Goal of the exercise:
Return each entry word for word. Leave the images out.

----- Given entries -----

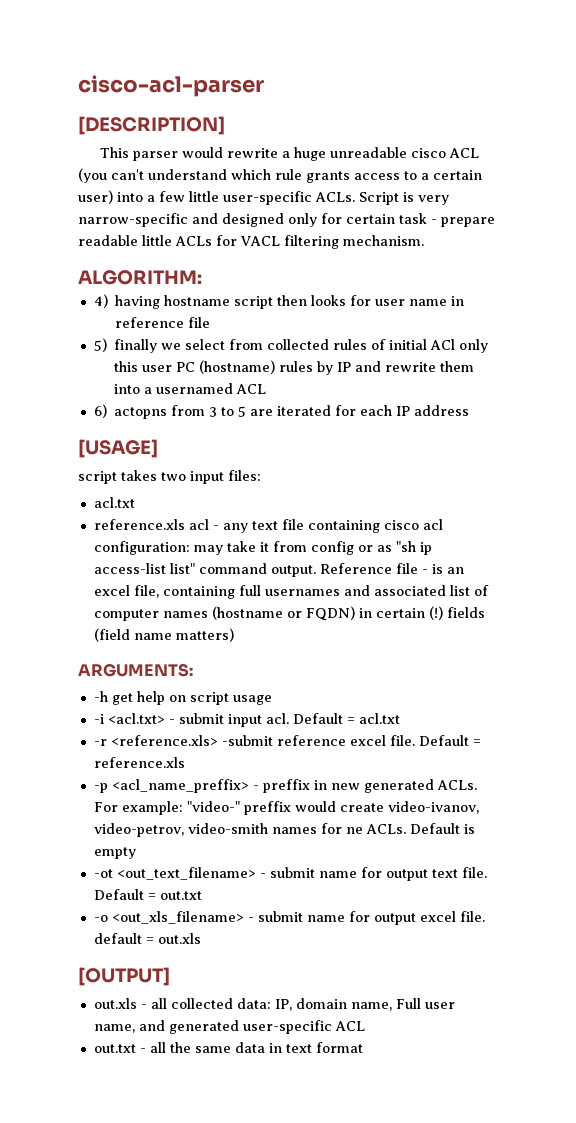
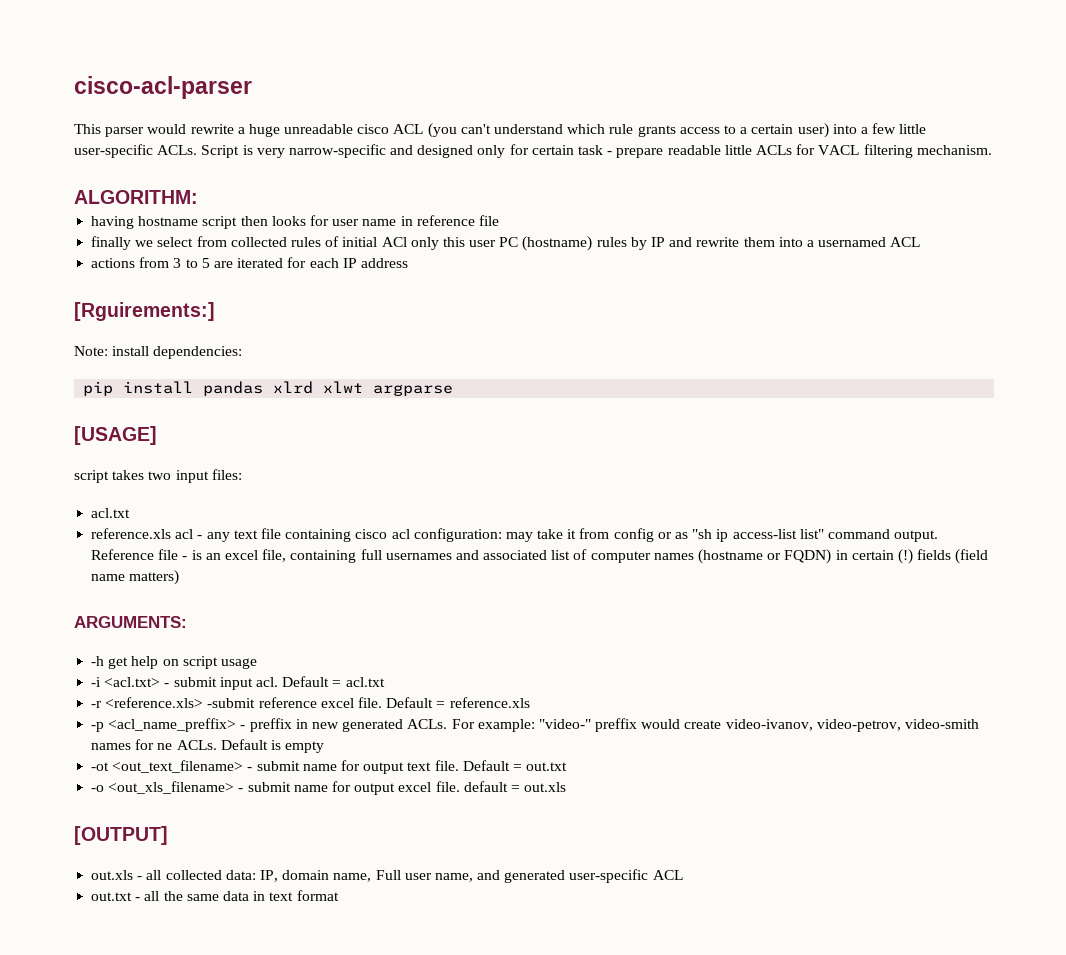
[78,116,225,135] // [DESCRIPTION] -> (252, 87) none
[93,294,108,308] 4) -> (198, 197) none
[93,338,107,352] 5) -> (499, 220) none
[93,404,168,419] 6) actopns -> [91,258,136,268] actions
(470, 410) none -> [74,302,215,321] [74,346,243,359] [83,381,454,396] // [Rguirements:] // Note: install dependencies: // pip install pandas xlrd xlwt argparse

-----

Written solution:
[78,116,225,135] // [DESCRIPTION] -> (252, 87) none
[93,294,108,308] 4) -> (198, 197) none
[93,338,107,352] 5) -> (499, 220) none
[93,404,168,419] 6) actopns -> [91,258,136,268] actions
(470, 410) none -> [74,302,215,321] [74,346,243,359] [83,381,454,396] // [Rguirements:] // Note: install dependencies: // pip install pandas xlrd xlwt argparse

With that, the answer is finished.